• [Data shown]
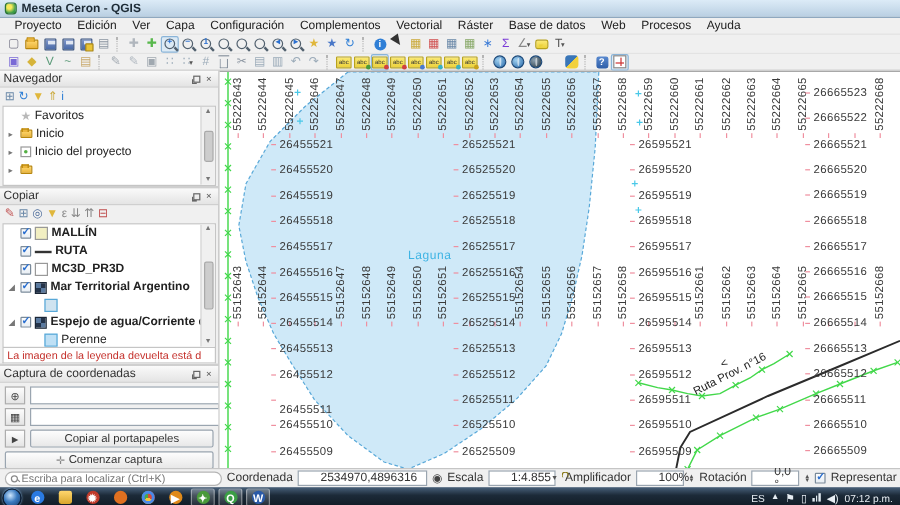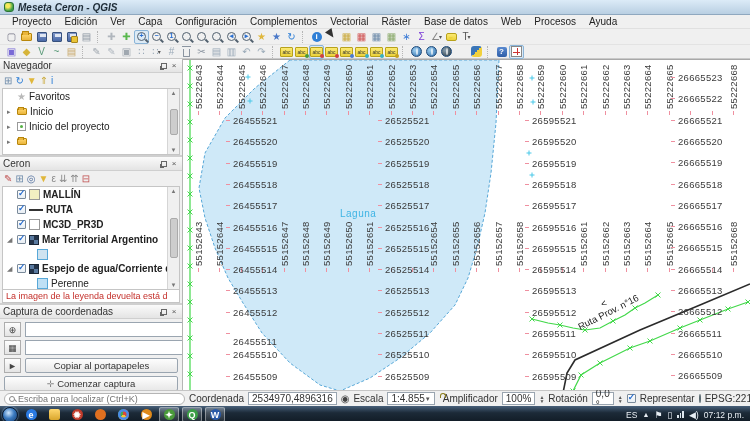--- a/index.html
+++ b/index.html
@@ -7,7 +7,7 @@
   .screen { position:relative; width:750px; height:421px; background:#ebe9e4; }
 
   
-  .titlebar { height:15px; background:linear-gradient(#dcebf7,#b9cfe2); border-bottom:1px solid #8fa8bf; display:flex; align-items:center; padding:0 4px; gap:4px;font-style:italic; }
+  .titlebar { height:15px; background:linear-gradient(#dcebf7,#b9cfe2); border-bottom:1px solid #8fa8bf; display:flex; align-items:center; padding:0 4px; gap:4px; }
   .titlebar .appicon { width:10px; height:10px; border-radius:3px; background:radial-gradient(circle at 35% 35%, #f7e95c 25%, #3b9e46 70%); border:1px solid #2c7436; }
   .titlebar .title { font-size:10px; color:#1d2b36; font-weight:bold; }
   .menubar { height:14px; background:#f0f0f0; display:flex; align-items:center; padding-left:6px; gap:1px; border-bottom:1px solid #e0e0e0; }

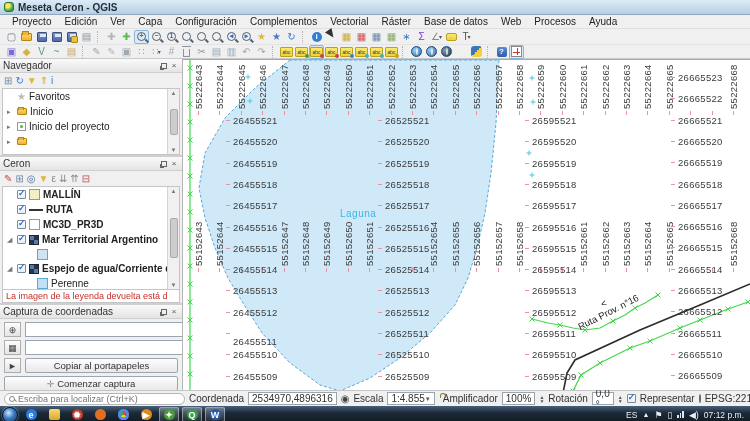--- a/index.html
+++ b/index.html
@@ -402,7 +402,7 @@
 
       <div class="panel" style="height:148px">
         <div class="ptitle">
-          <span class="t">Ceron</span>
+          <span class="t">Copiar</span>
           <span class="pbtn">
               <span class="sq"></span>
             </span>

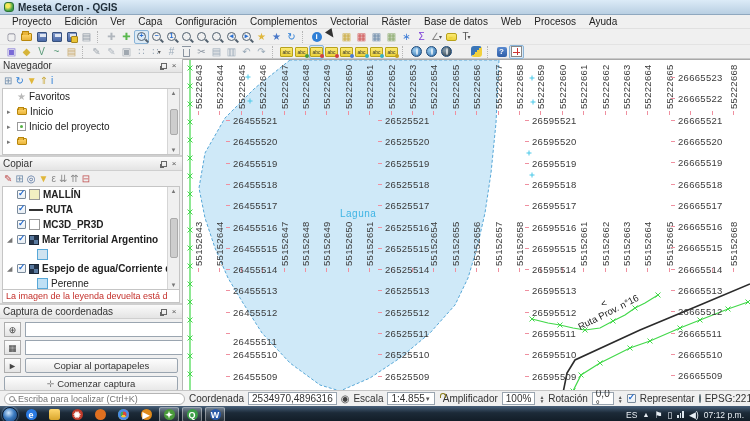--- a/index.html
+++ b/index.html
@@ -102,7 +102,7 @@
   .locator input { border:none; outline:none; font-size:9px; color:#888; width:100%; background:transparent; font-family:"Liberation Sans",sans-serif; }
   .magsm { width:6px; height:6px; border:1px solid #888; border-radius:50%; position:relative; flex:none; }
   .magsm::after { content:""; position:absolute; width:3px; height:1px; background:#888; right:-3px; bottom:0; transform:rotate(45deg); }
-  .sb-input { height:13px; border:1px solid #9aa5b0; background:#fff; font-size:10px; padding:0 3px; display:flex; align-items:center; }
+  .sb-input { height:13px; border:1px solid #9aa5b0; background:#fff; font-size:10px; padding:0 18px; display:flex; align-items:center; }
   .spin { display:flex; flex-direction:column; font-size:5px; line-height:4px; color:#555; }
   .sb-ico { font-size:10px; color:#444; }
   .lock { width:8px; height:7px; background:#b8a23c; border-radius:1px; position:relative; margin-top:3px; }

• [Work task]
The expected output is the exact run of lines from the first line of the material above through the line that contains "position:relative; width:750px; height:421px;", minus any pictures.

• [Result of the task]
--- a/index.html
+++ b/index.html
@@ -7,7 +7,7 @@
   .screen { position:relative; width:750px; height:421px; background:#ebe9e4; }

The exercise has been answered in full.